╭──

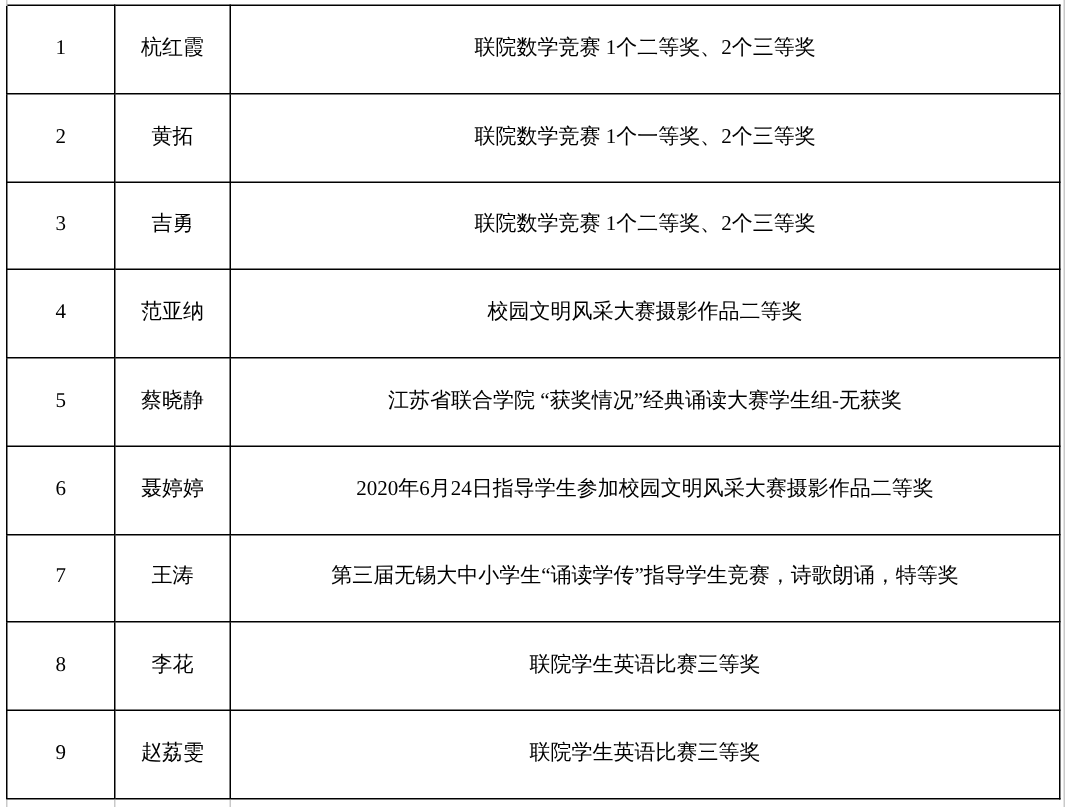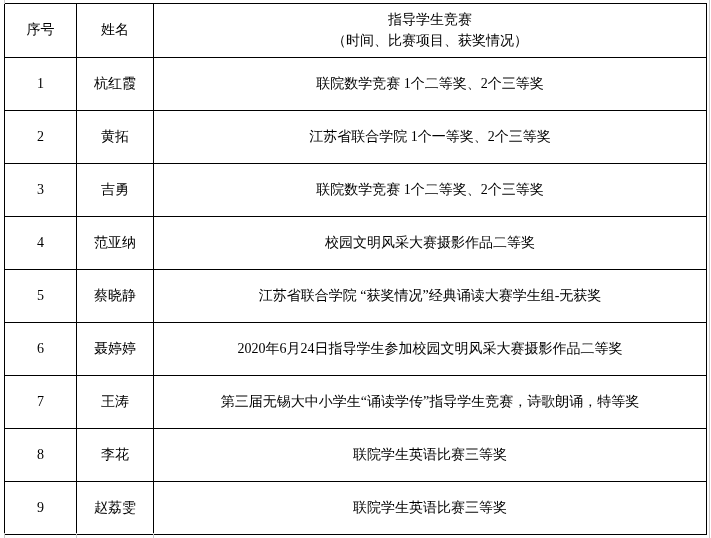--- a/index.html
+++ b/index.html
@@ -58,14 +58,6 @@
     <col class="col-award">
   </colgroup>
   <tbody>
-    <tr class="header-row">
-      <td>序号</td>
-      <td>姓名</td>
-      <td>
-        <span class="header-award-line">指导学生竞赛</span>
-        <span class="header-award-line">（时间、比赛项目、获奖情况）</span>
-      </td>
-    </tr>
     <tr>
       <td>1</td>
       <td>杭红霞</td>

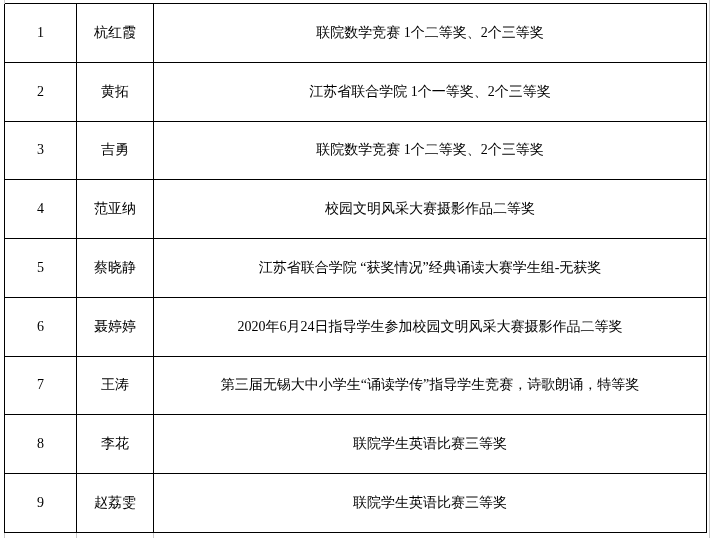--- a/index.html
+++ b/index.html
@@ -66,7 +66,7 @@
     <tr>
       <td>2</td>
       <td>黄拓</td>
-      <td>江苏省联合学院 1个一等奖、2个三等奖</td>
+      <td>联院数学竞赛 1个一等奖、2个三等奖</td>
     </tr>
     <tr>
       <td>3</td>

╰──

WORK ORDER >>
Would you restate word for word each line from the one that holds "<td>杭红霞</td>" to the end of the material, both ends included, without the pictures?

TASK RESULT >>
       <td>杭红霞</td>

--- a/index.html
+++ b/index.html
@@ -66,7 +66,7 @@
     <tr>
       <td>2</td>
       <td>黄拓</td>
-      <td>江苏省联合学院 1个一等奖、2个三等奖</td>
+      <td>联院数学竞赛 1个一等奖、2个三等奖</td>
     </tr>
     <tr>
       <td>3</td>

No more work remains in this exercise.